A treadmill accident in a Riverside County apartment complex has led to a state appeals court ruling narrowing tenants’ ability to sue landlords for negligence.
A 1975 California law prohibits rental agreements that purport to excuse the landlord from any legal “duty of care to prevent personal injury or personal property damage.” But in a 2-1 ruling Thursday, the Fourth District Court of Appeal in Riverside said the law applies only to “core functions” of the residence and not to “amenities” like recreation areas.
The law was intended to protect “a tenant’s basic, essential need for shelter” and leaves a landlord free to demand a waiver of liability for “a nonessential matter of personal improvement or enjoyment” like a gym, the court majority said. The dissenting justice said the court was trying to rewrite the law.
The case dates from April 2009, when John Costahaude fell off a treadmill at an apartment complex in Mira Loma and injured his shoulder. In his suit against the property owners, Costahaude said one of their employees had carelessly rolled an exercise ball under the treadmill, causing it to flip upward and throw him off.
The owners sought to dismiss the suit because their rental agreements required tenants to accept “all risk of harm” at a gymnasium on the grounds and barred them from suing the landlords for negligence. A Superior Court judge said the agreement conflicted with the 1975 state law, but the appeals court disagreed.

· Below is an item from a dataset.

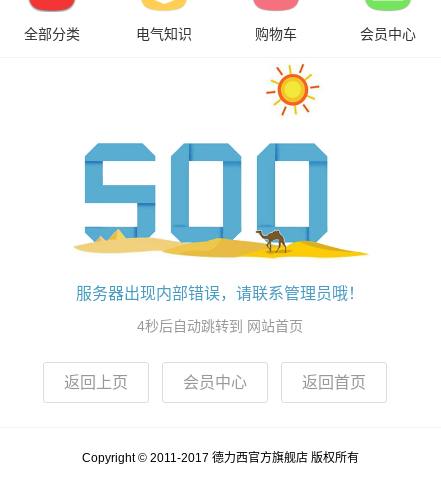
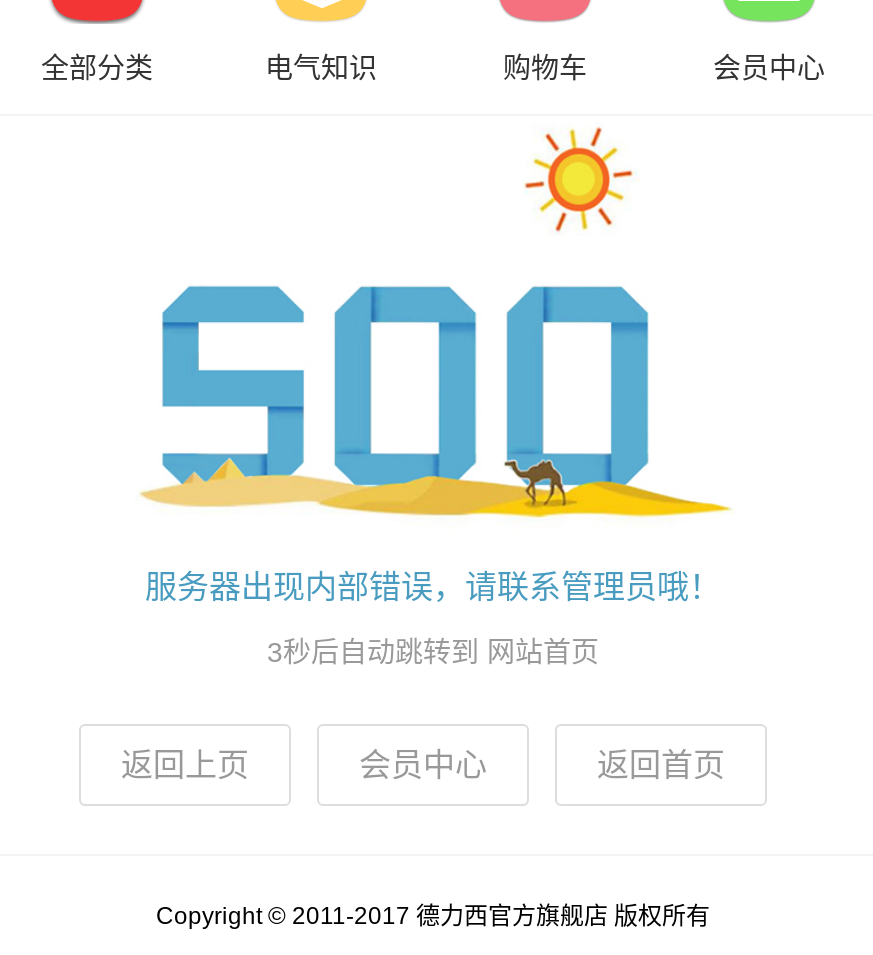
- 4秒后自动跳转到 网站首页
+ 3秒后自动跳转到 网站首页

Landlords are legally required to provide dwellings that are habitable and safe, but have no obligation to offer health and recreation facilities, said Justice Douglas Miller in the majority opinion ordering dismissal of the case.
Since the owner of a private gym can require customers to waive the right to sue for negligence in order to use the equipment, Miller said, “there is no reason why the landlord may not protect itself by requiring the tenant, as a condition of use of the amenity, to execute the same waiver.”
But dissenting Justice Jeffrey King said the law was designed to protect tenants from unknowingly signing away their right to sue landlords for carelessness anywhere on the grounds, including recreational areas.
“It is not for the court to make its own exception based on its notion of what the policy should be,” King said.
Michael Terhar, a lawyer for the property owners, said the ruling would encourage landlords to provide on-site recreation and other amenities. The tenant’s lawyer was unavailable for comment. He could appeal to the state Supreme Court.
The ruling can be viewed at links.sfgate.com/ZLEL.